This paper addresses the challenge of fairly allocating systemic risk capital among financial institutions. We propose a game-theoretic Nash allocation rule wherein each bank strategically minimizes its individual capital requirement subject to the constraint of maintaining overall financial system stability. To our knowledge, this is the first work to formulate systemic risk capital allocation as a Nash equilibrium problem, and we rigorously establish the existence and uniqueness of the equilibrium under standard network clearing models—including Eisenberg–Noe. Leveraging tools from convex analysis and the systemic risk measure framework, we derive theoretical properties and conduct numerical experiments demonstrating that the resulting allocation exhibits stability, incentive compatibility, and regulatory interpretability. The proposed paradigm provides macroprudential authorities with a theoretically grounded, computationally tractable, and policy-relevant capital allocation mechanism.

Systemic risk measures aggregate the risks from multiple financial institutions to find system-wide capital requirements. Though much attention has been given to assessing the level of systemic risk, less has been given to allocating that risk to the constituent institutions.

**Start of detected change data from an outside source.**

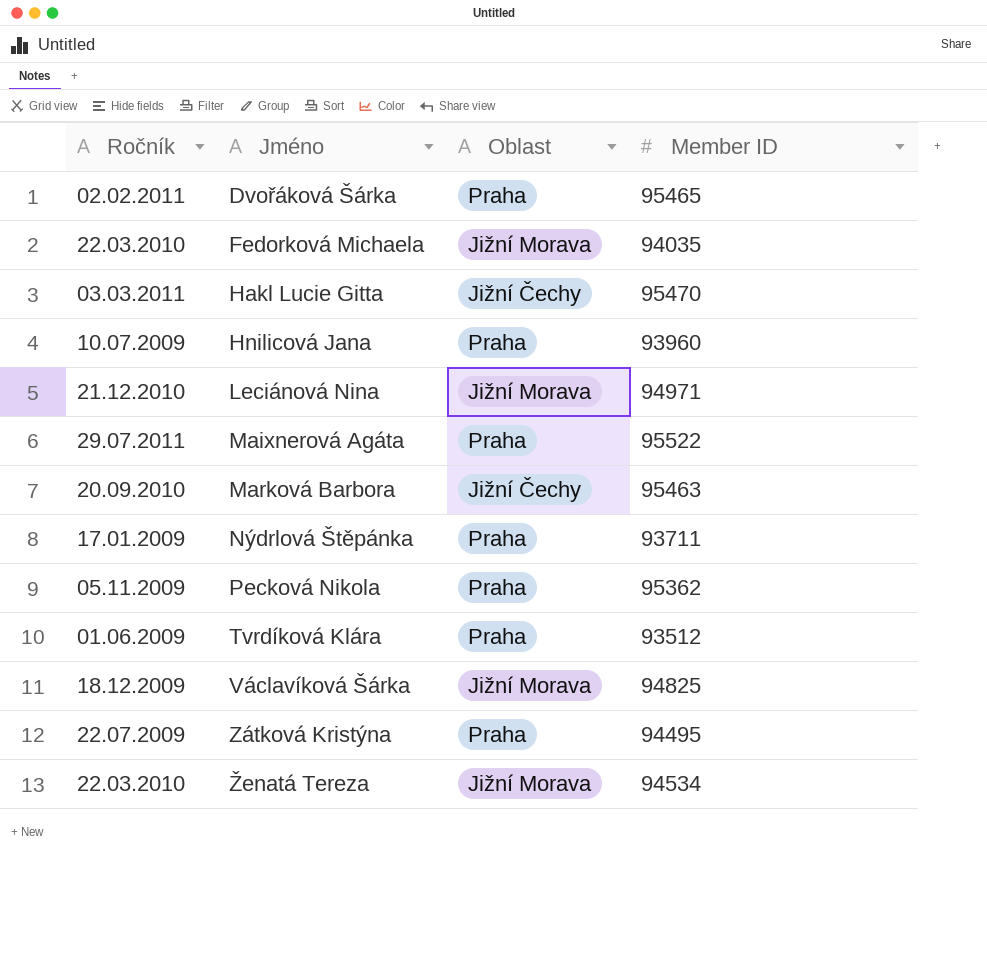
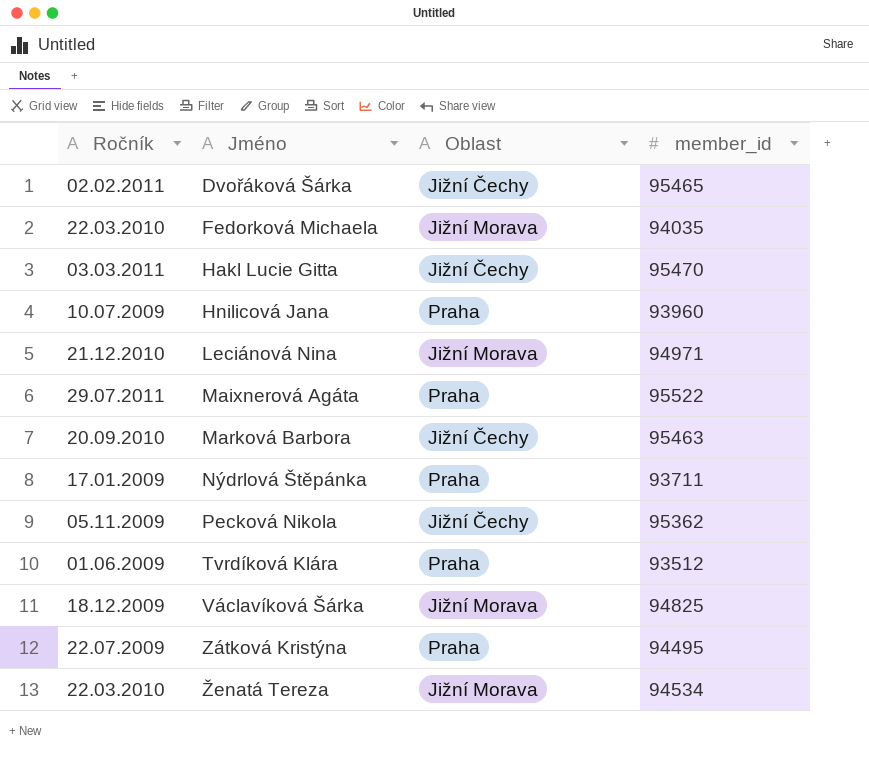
column name: Member ID -> member_id
Dvořáková Šárka | Oblast: Praha -> Jižní Čechy
Pecková Nikola | Oblast: Praha -> Jižní Čechy

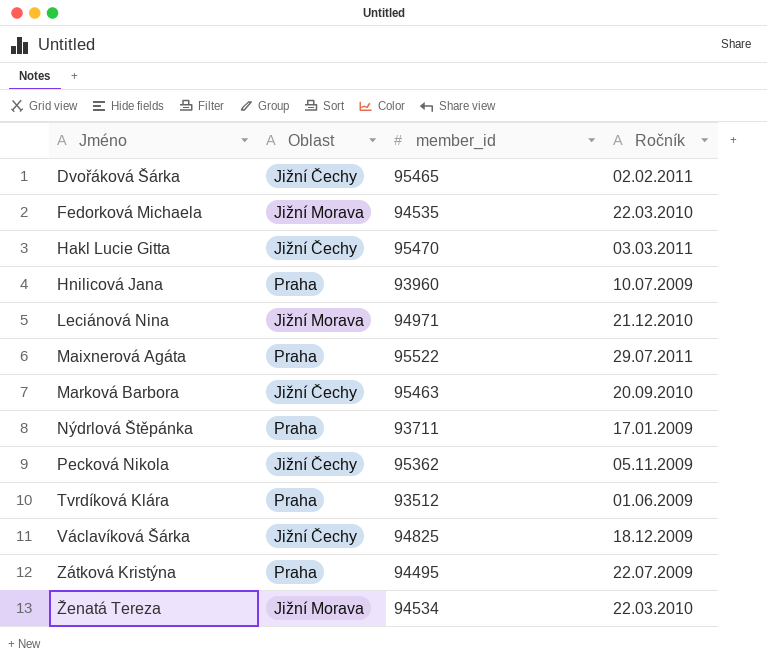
column Ročník | position: 1 -> 4
Fedorková Michaela | member_id: 94035 -> 94535
Václavíková Šárka | Oblast: Jižní Morava -> Jižní Čechy

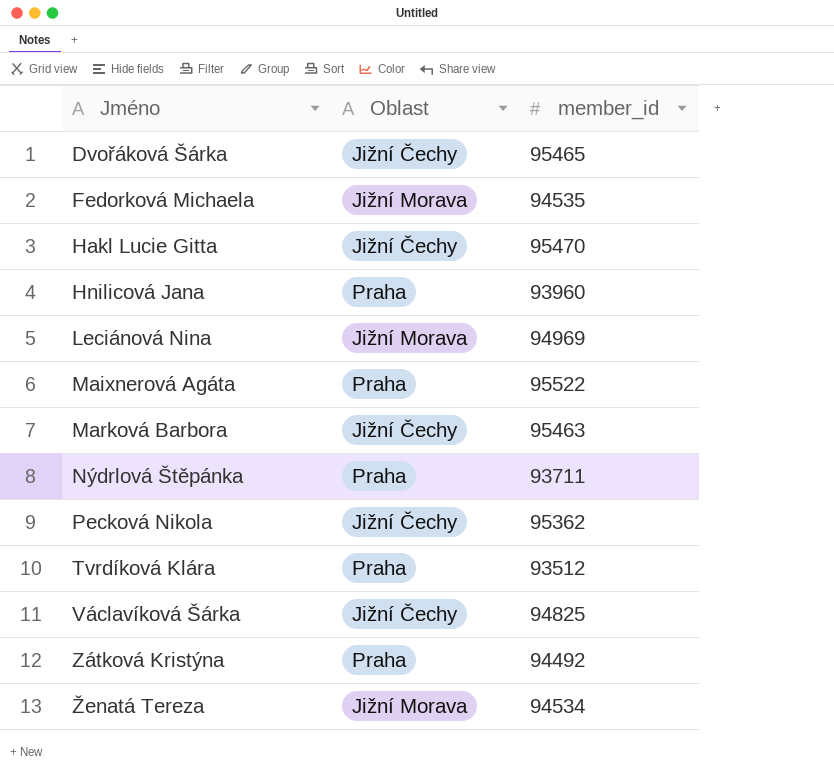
column Ročník | position: 4 -> none
Leciánová Nina | member_id: 94971 -> 94969
Zátková Kristýna | member_id: 94495 -> 94492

Within this work, we propose a Nash allocation rule that is inspired by game theory. Intuitively, to construct these capital allocations, the banks compete in a game to reduce their own capital requirements while, simultaneously, maintaining system-level acceptability. We provide sufficient conditions for the existence and uniqueness of Nash allocation rules, and apply our results to the prominent structures used for systemic risk measures in the literature. We demonstrate the efficacy of Nash allocations with numerical case studies using the Eisenberg-Noe aggregation mechanism.